The cosolvent is preferably an aprotic polar solvent, such as dimethylformamide (DMF), dimethylacetamide, and N-methyl pyrolidone, most preferably DMF. In the presence of a cosolvent, the above mentioned acid (V) can be converted almost entirely into an acid chloride (VI).
10

The "solvent ratio" (v/v) of solvent and cosolvent is most prominent factor for the desired conversion of acid to acid chloride, it may vary from 100:1 to 100:10. Further, it has been observed that minimum solvent ratio for almost conversion in preferred range is 100:1. The desired conversion can be preferably in the range of 90 % -100%, more preferably 95% -100%.
The chlorination can be operated at temperature ranging from about 50°C to 80°C, preferably between 60°C to 70°C, preferably in an inert gas atmosphere such as nitrogen.
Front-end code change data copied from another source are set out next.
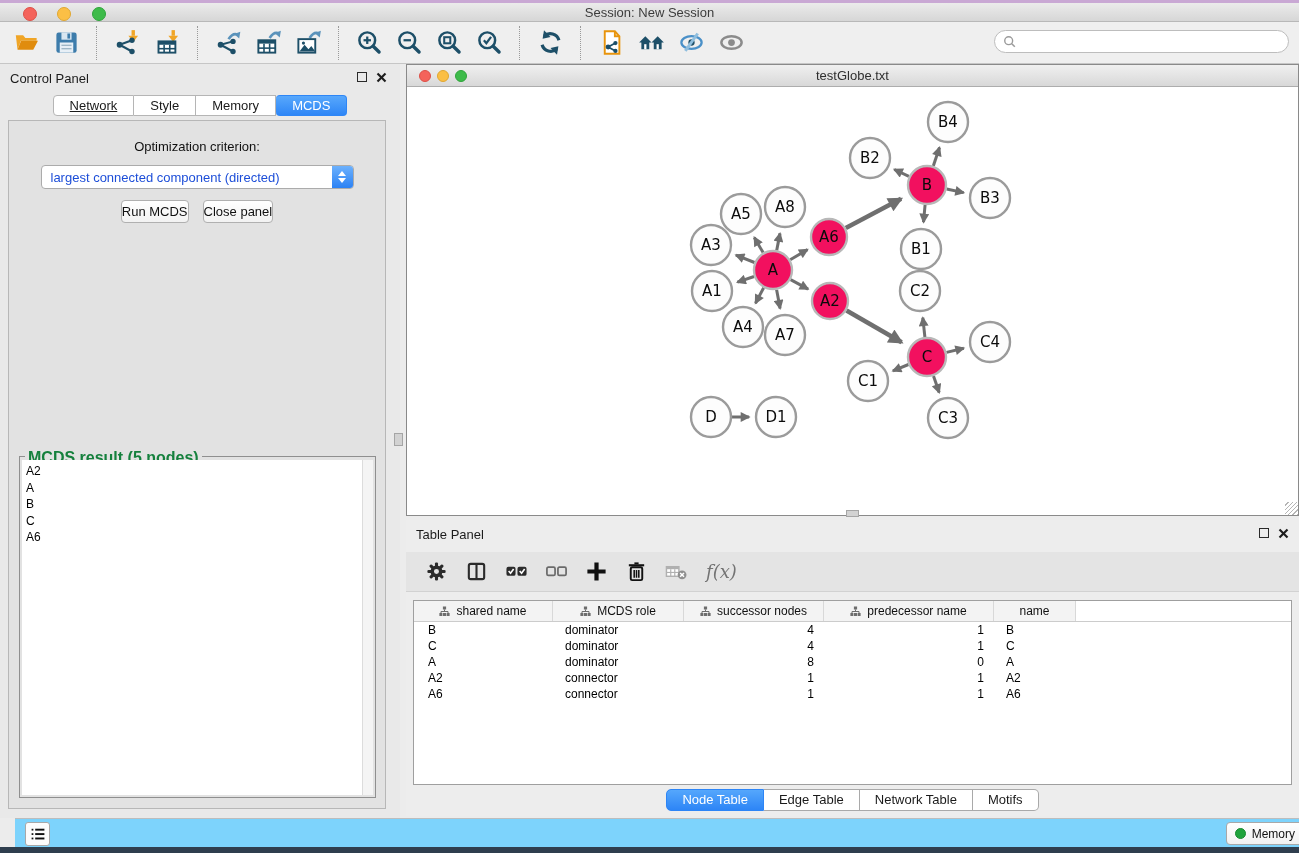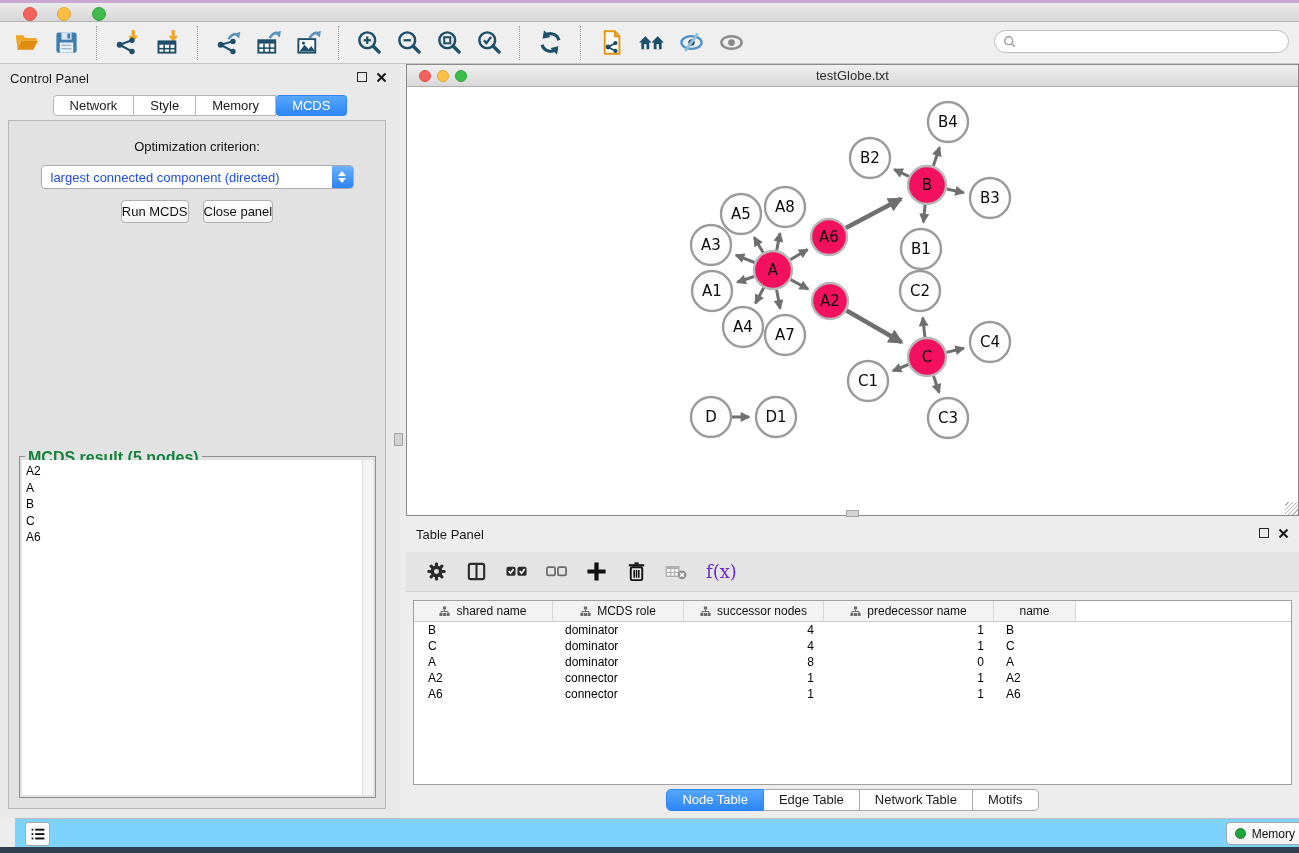"Session: New Session" div.win-title { html: none -> <div>Session: New Session</div> }
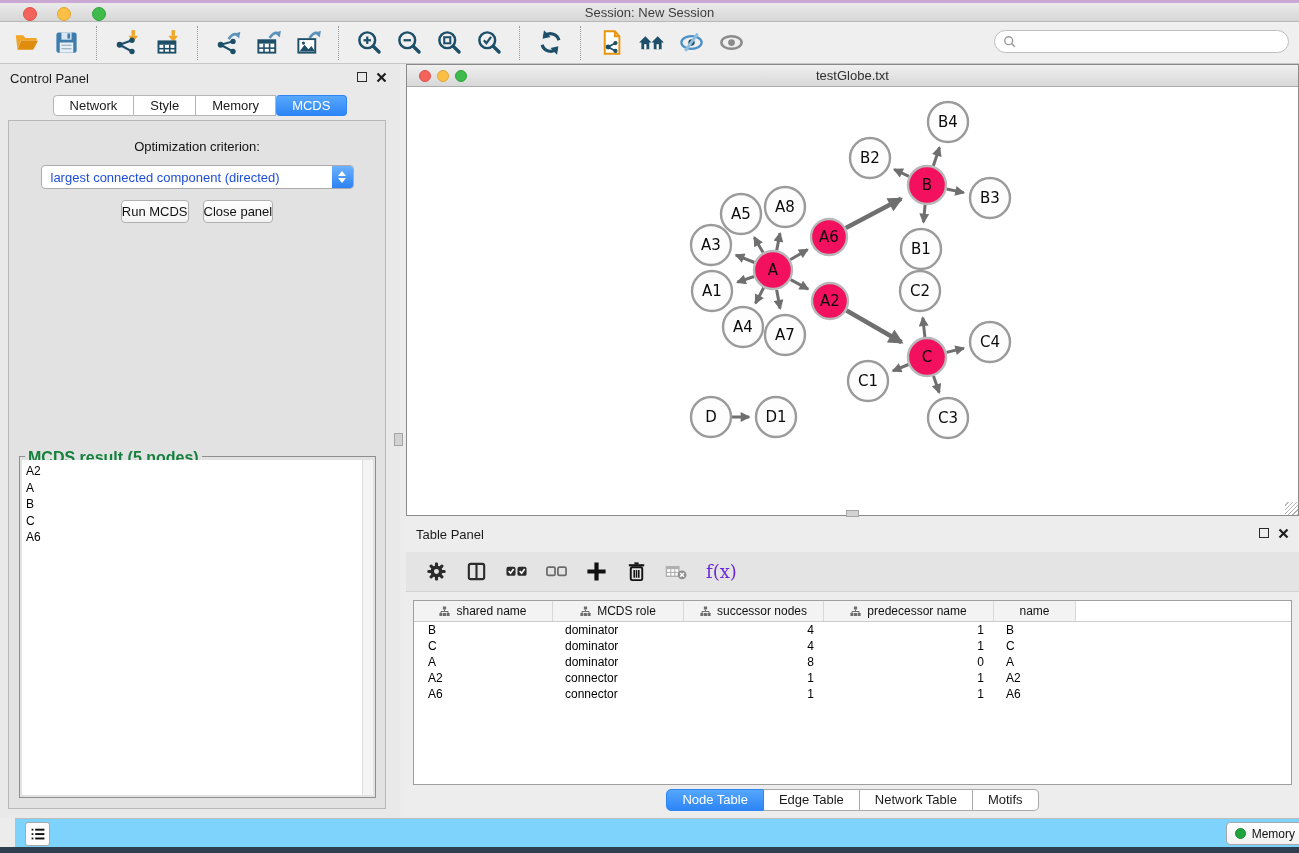"Network" .cp-tab:first-child { text-decoration: none -> underline }
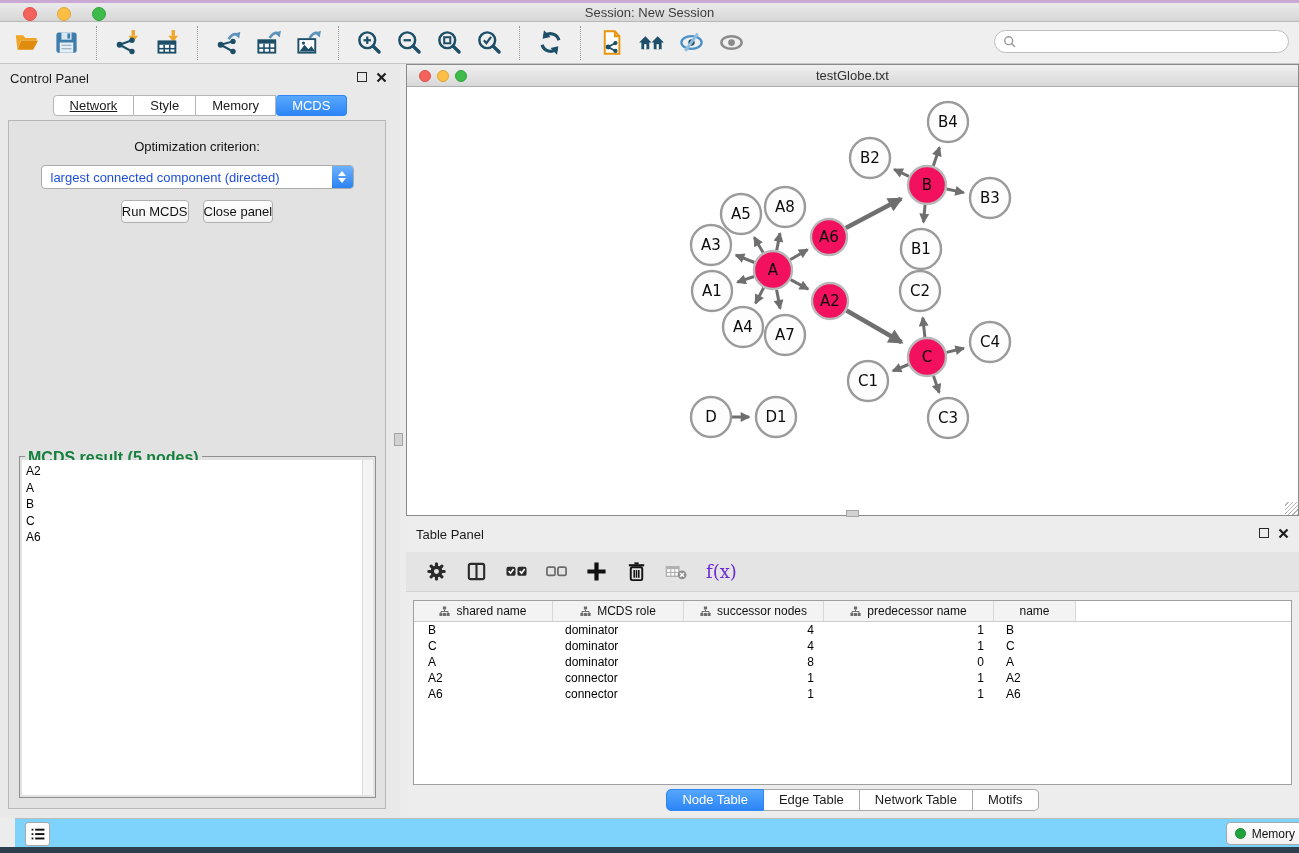"f(x)" .fx-label { color: #6d28d9 -> #737373; font-style: none -> italic }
The reaction time may vary, depending upon temperature, as well as specific solvents, but exemplary time can be expected to be generally in the range of about 30 minutes to 4 hours.
After the chlorination "substantially pure" acid chloride is isolated by any conventional method known to person skilled in art such as distillation, extraction etc.
As used herein, the term "substantially pure" refers to acid chloride having HPLC purity greater than 90% or 93% free from impurities, more often greater than 94%, or 95%free from impurities, and normally greater than 96% free from impurities.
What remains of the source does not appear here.